As I’ve noted in a previous post “Is the Cloud Recession-Proof”, the cloud is part utilities, part commercial real estate, part railroad, and part something new that warrants its own framework. The cloud also warrants its own tax framework as Cuban suggested. And we need to do it in a way that both levels the playing field and does not throttle innovation at a scale that only the cloud can power.

If you like what you've read, please SUBSCRIBE to the Interconnected email list. New posts will be delivered to your inbox (twice per week). Follow and interact with me on: Twitter, LinkedIn.

Chinese Version Below


对云计算征税这个注意不是我提出来的。这是亿万富Mark Cuban的主意。我第一次听他在Pomp播客采访时提到,后来在接受POLITICO的另一次采访时再一次提到。这是一个值得讨论和深思熟虑的一个深刻的想法。







这种“数据密度”对于深度学习驱动的人工智能应用来说尤其重要,因为人工智能更依赖于数据的数量,尽管好的质量和数据干净程度也是有帮助的。从竞争角度来看,深度学习人工智能中更“性感”的部分——模型——其实不那么重要,因为它们已经变得很商品化了。大多数最先进的模型都在学术论文中有详细解释,已变成开源的代码配件,并进一步被抽象成为更高层的框架,如Tensorflow、PyTorch和MX Net,这些框架也都是开源的。这些模型很容易部署到有数据的平台。将数据移到模型所在的位置倒是很麻烦的,有风险的,从工程角度来看不合理。


计算:50%利润的2%。运行人工智能应用程序的计算成本非常高。对于深度学习模型的训练,很多工作是反复试验。每一次试验,每一个错误,每一次参数的调整,都会触发新的一批计算资源的需求来重新训练模型,可能用着最先进的GPU,虽然速度很快,但连续使用的成本也很昂贵。风投资金 a16z 有一篇很好的博客,详细描述了在运维人工智能公司时(绝大部分都以来第三方云厂商),计算成本会有多么惊人的昂贵。

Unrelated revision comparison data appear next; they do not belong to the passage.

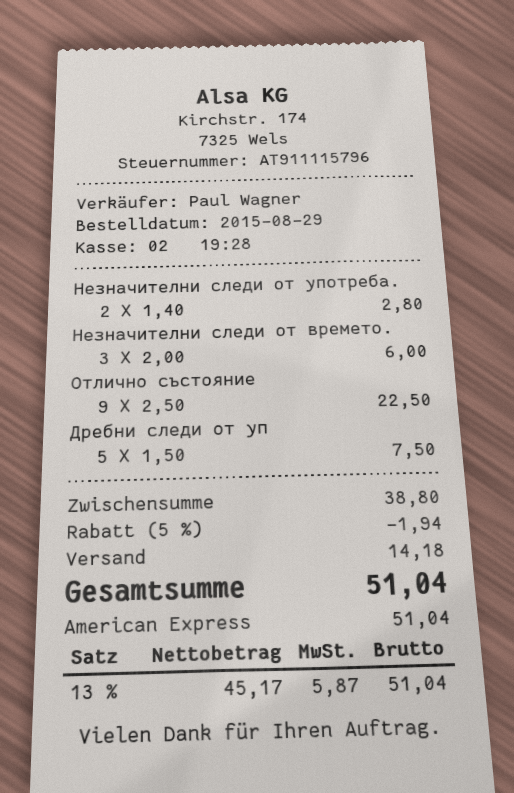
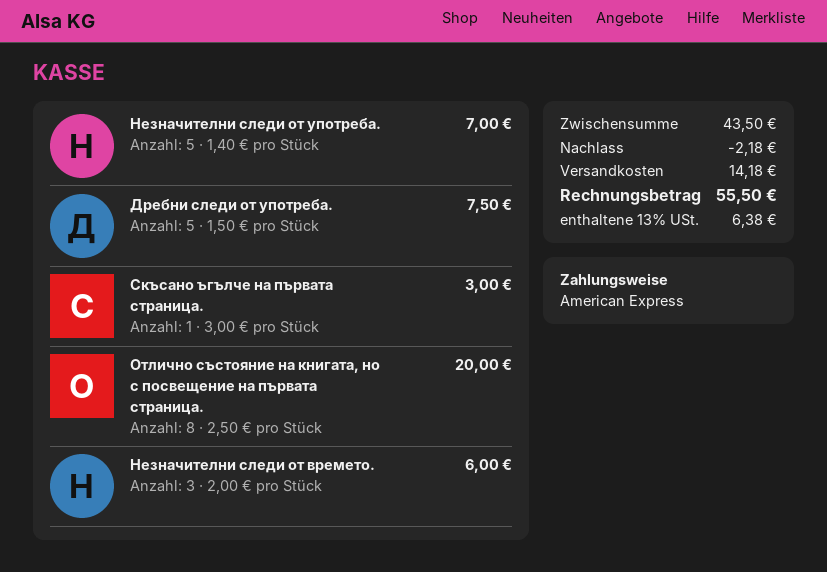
Незначителни следи от употреба.: 2 x 1.40 = 2.80 -> 5 x 1.40 = 7.00
Отлично състояние: 9 x 2.50 = 22.50 -> 8 x 2.50 = 20.00
Скъсано ъгълче на първата страница.: none -> 1 x 3.00 = 3.00
subtotal: 38.80 -> 43.50
discount: 1.94 -> 2.18
tax: 13% = 5.87 -> 13% = 6.38
total: 51.04 -> 55.50

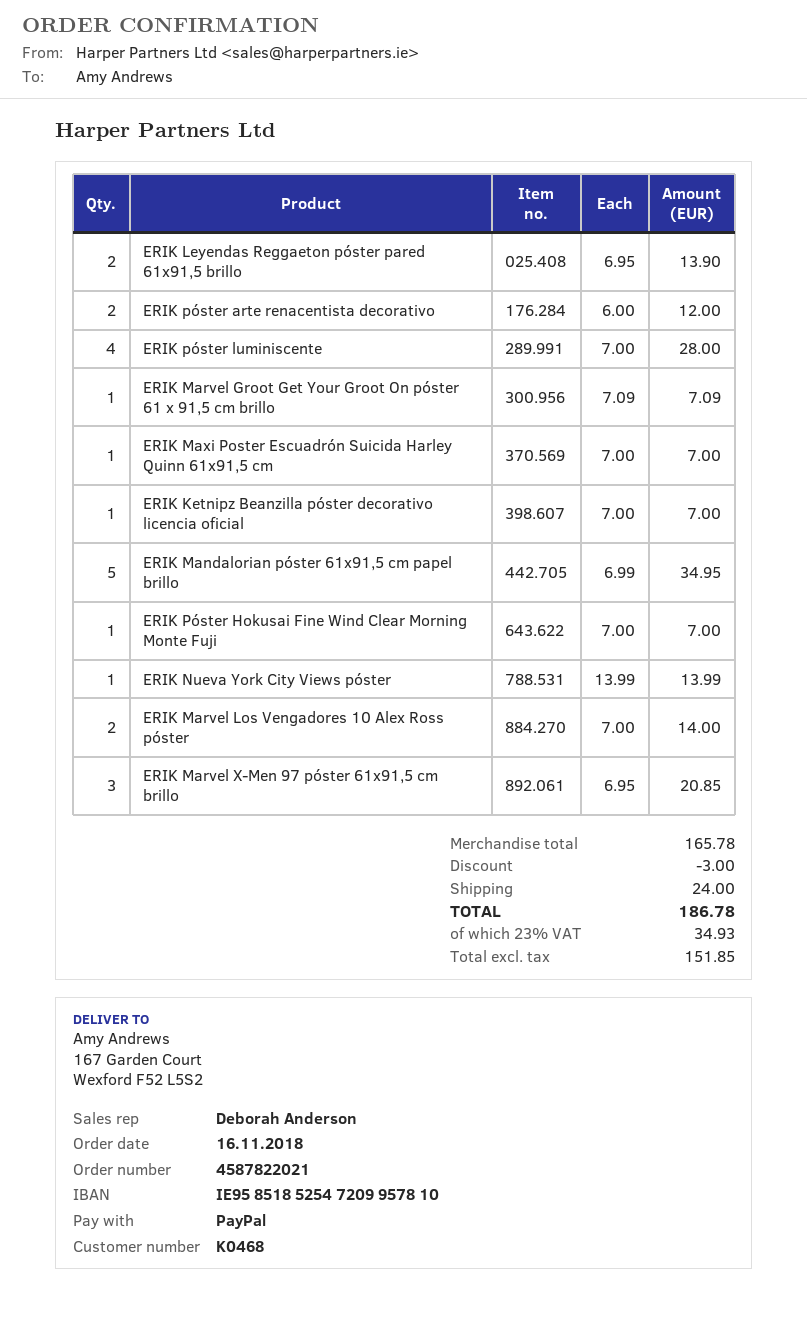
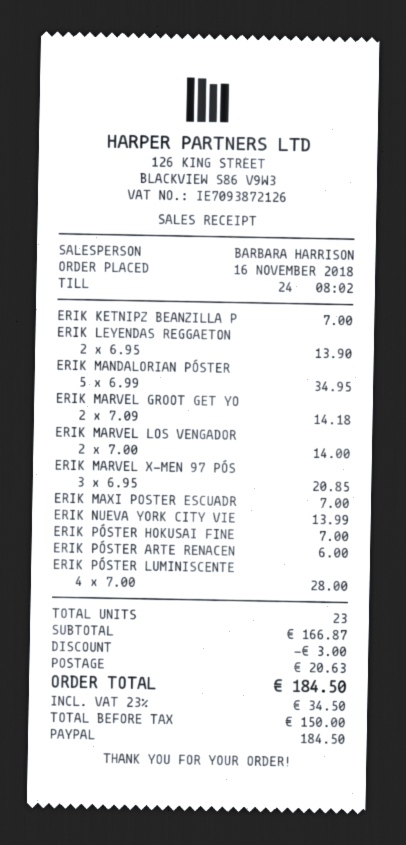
sales rep: Deborah Anderson -> BARBARA HARRISON
ERIK póster arte renacentista decorativo: 2 x 6.00 = 12.00 -> 1 x 6.00 = 6.00
ERIK Marvel Groot Get Your Groot On póster 61 x 91,5 cm brillo: 1 x 7.09 = 7.09 -> 2 x 7.09 = 14.18
subtotal: 165.78 -> 166.87
shipping: 24.00 -> 20.63
net: 151.85 -> 150.00
tax: 23% = 34.93 -> 23% = 34.50
total: 186.78 -> 184.50

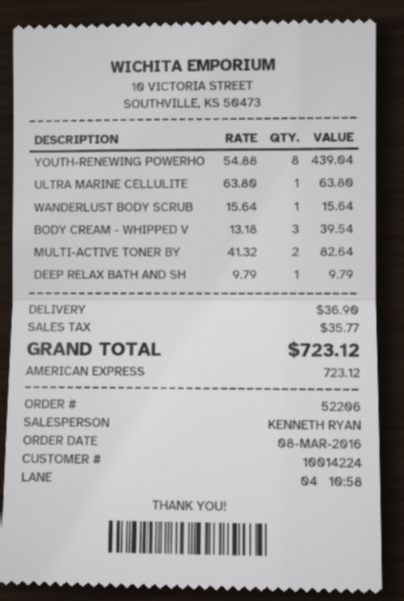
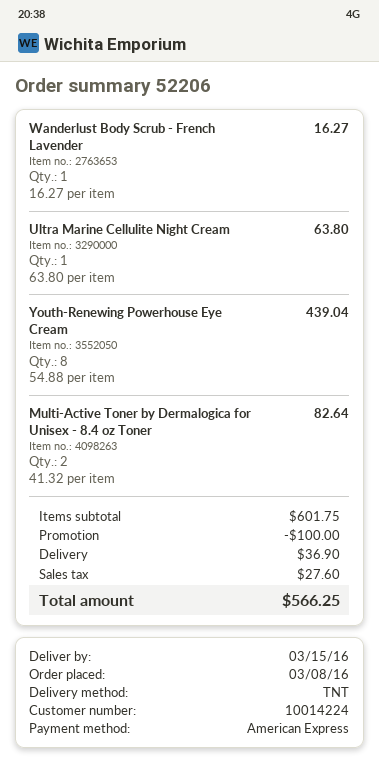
WANDERLUST BODY SCRUB: 1 x 15.64 = 15.64 -> 1 x 16.27 = 16.27
BODY CREAM - WHIPPED V: 3 x 13.18 = 39.54 -> none
DEEP RELAX BATH AND SH: 1 x 9.79 = 9.79 -> none
discount: none -> 100.00
tax: 35.77 -> 27.60
total: 723.12 -> 566.25

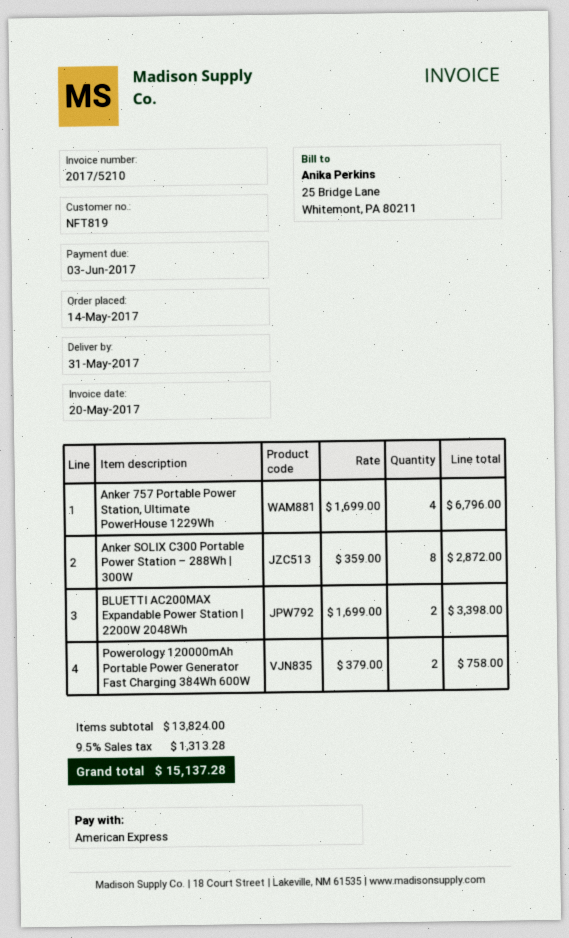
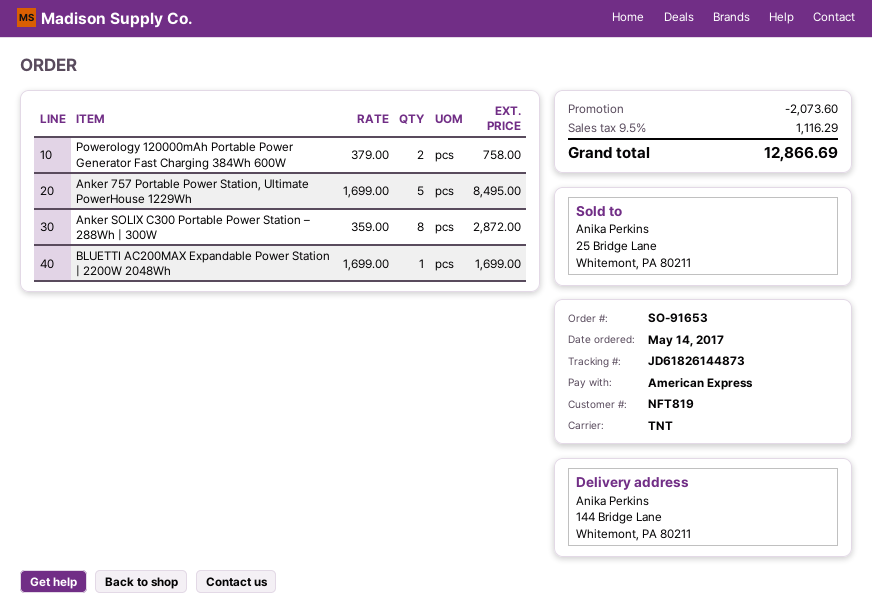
Anker 757 Portable Power Station, Ultimate PowerHouse 1229Wh: 4 x 1699.00 = 6796.00 -> 5 x 1699.00 = 8495.00
BLUETTI AC200MAX Expandable Power Station | 2200W 2048Wh: 2 x 1699.00 = 3398.00 -> 1 x 1699.00 = 1699.00
discount: none -> 2073.60
tax: 9.5% = 1313.28 -> 9.5% = 1116.29
total: 15137.28 -> 12866.69

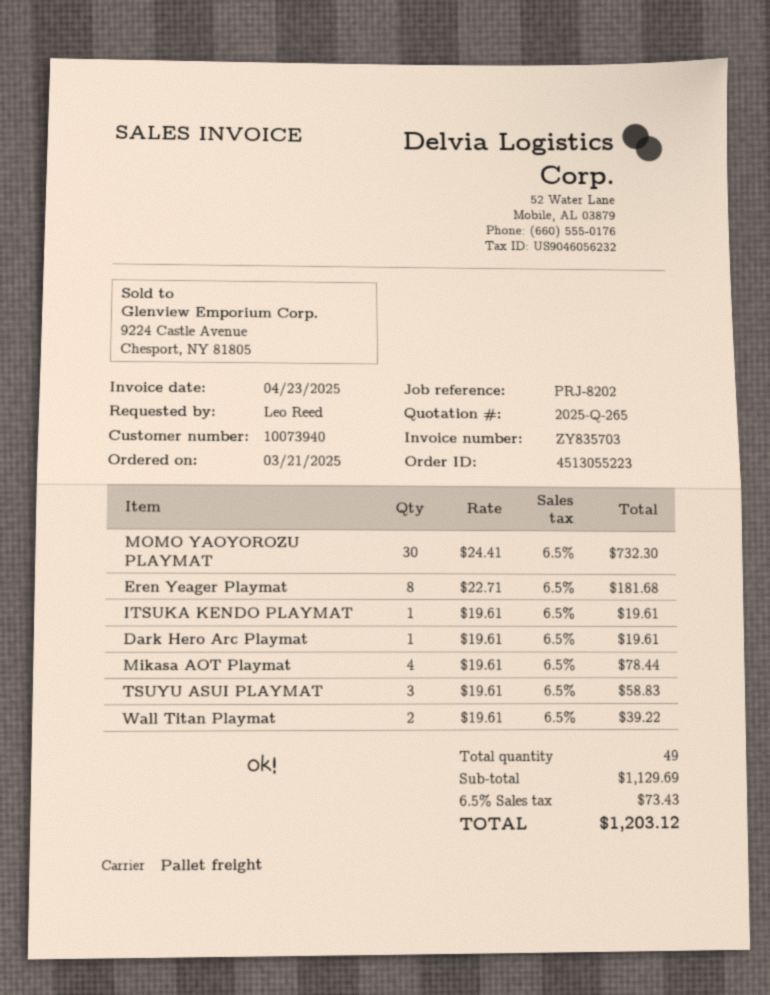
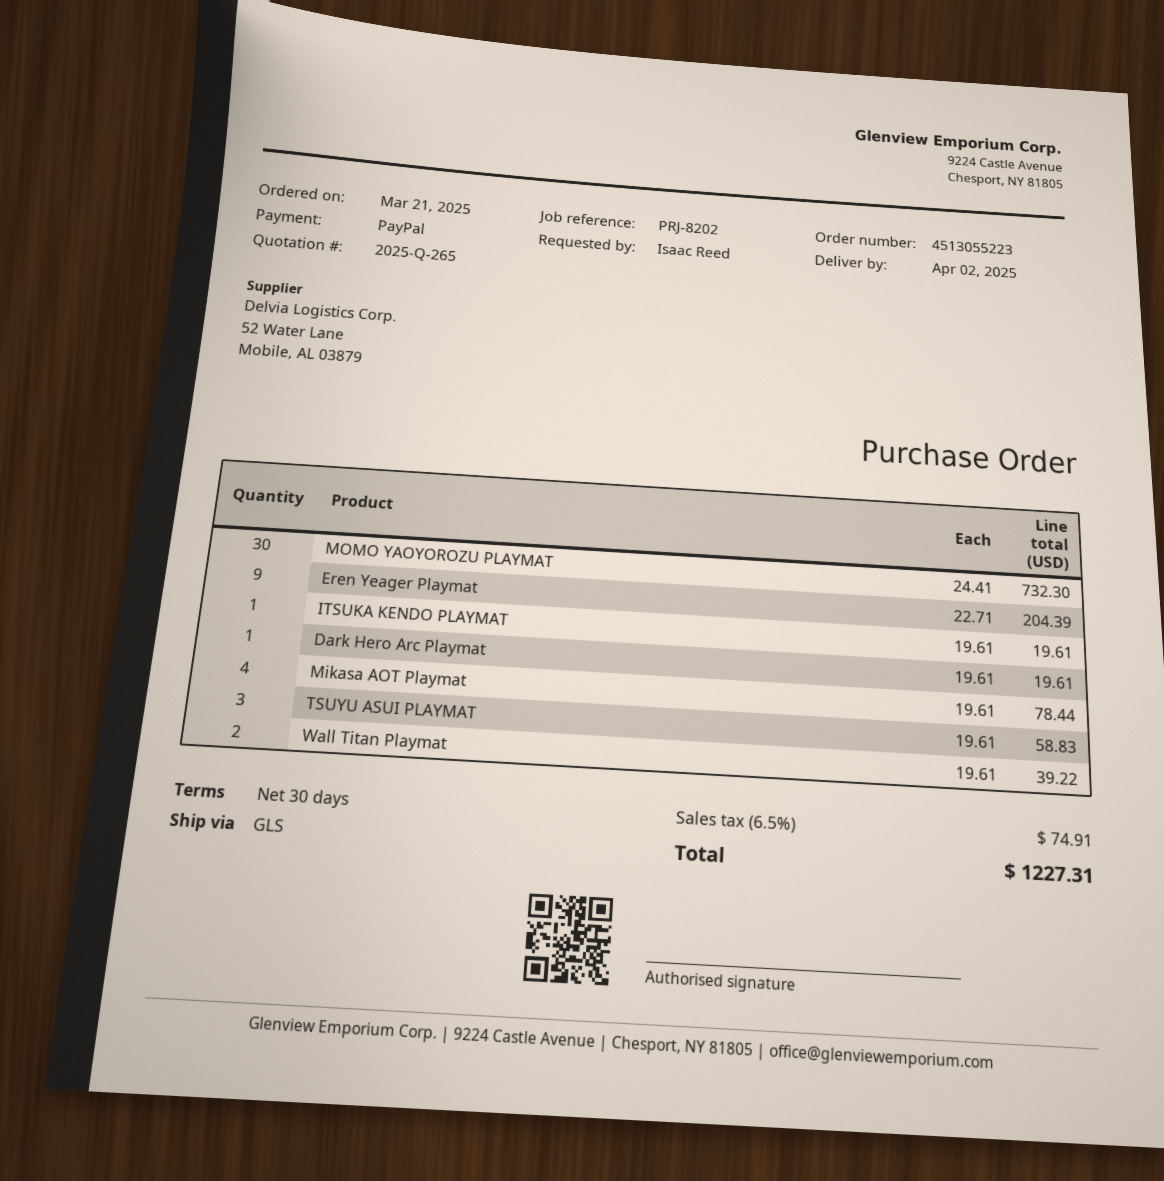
ordered by: Leo Reed -> Isaac Reed
shipping method: pallet freight -> GLS
Eren Yeager Playmat: 8 x 22.71 = 181.68 -> 9 x 22.71 = 204.39
tax: 6.5% = 73.43 -> 6.5% = 74.91
total: 1203.12 -> 1227.31

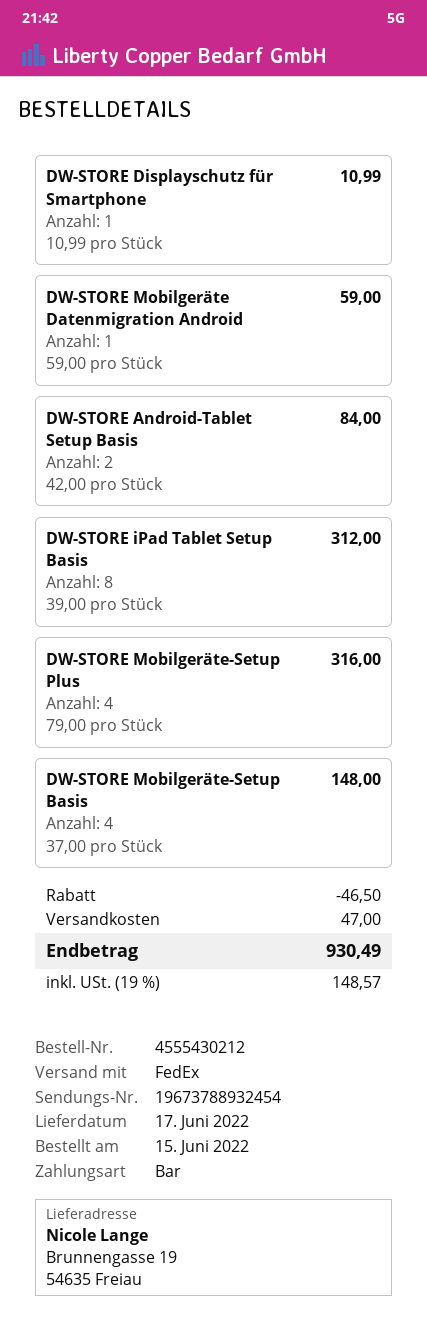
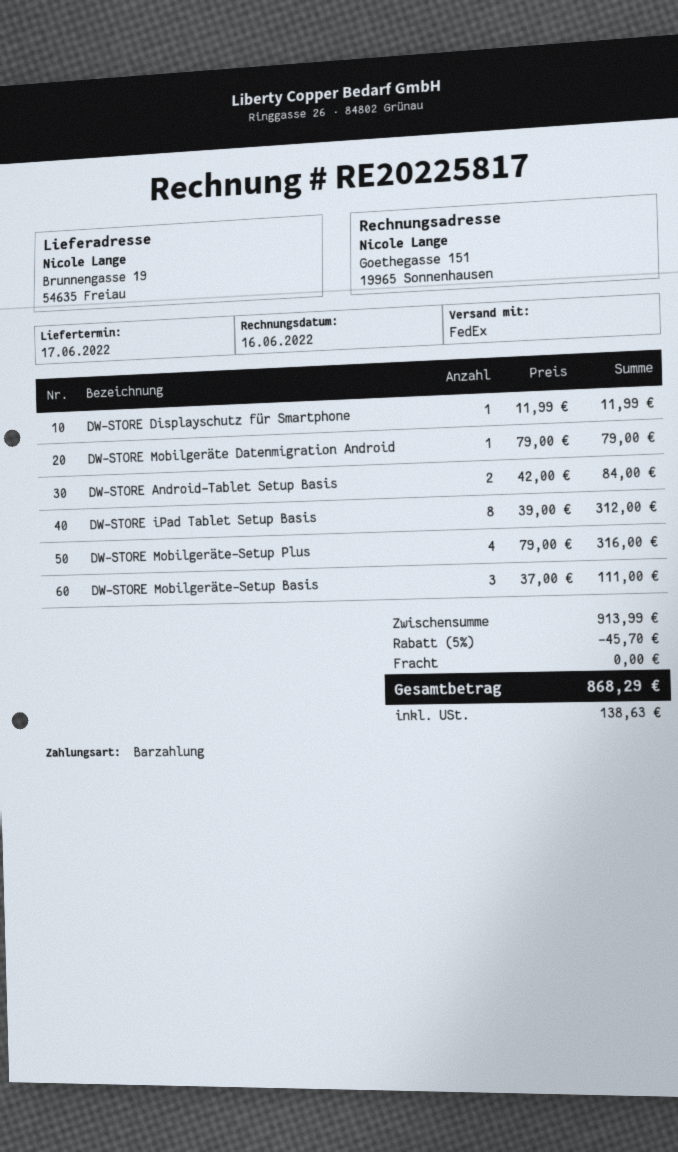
DW-STORE Displayschutz für Smartphone: 1 x 10.99 = 10.99 -> 1 x 11.99 = 11.99
DW-STORE Mobilgeräte Datenmigration Android: 1 x 59.00 = 59.00 -> 1 x 79.00 = 79.00
DW-STORE Mobilgeräte-Setup Basis: 4 x 37.00 = 148.00 -> 3 x 37.00 = 111.00
discount: 46.50 -> 45.70
shipping: 47.00 -> 0.00
tax: 148.57 -> 138.63
total: 930.49 -> 868.29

Google Cloud Data Center - us-central1

在现实中,创造就业仅在有限程度上是真实的,而经济刺激则是个不靠谱的故事。在最初建设数据中心所创造的工作中,只有大约20%的岗位会被保留下来,基于运营、维护和安全保护等工作。它与一个Tesla Gigafactory这样的制造工厂正好相反。一个工厂最初的建设和长期运营会创造很多就业机会,并使这些就业都保持在当地,从而刺激经济。数据中心的性质不是这样的。






对像云计算这样的新兴产业,合理的征税和监管是很困难的。这种困难在电商行业初期也有看到过,当时有许多漏洞让机灵的创业者去钻。有一段时间,我是其中一位。在2010年代中期,我在读研究生期间在Shopify上开了个网店,并把公司注册在华府(Washington DC),不仅因为我曾经住在那里,但更重要的是,如果从华府卖东西,只有身为华府的居民在买东西时需要缴纳销售税。这是整个美国人口的极小一部分,因此这个“小聪明”使我的产品在美国大部分地区变得便宜。当时“经济联系”税收这一概念还不太成熟,后来各个州政府就学聪明了。


目前对云计算的征税都是间接的,方式总体都不当。如果你是个科技巨头旗下或独立供应商的云平台,那就是企业所得税。如果你拥有并出租和托管数据中心,像Equinix或Digital Realty Trust,那就是房地产税,作为房地产投资信托基金(real estate investment trust)。如果你是通过云卖SaaS或流播服务,那就是一项额外的销售税,最终就是转给消费者担负。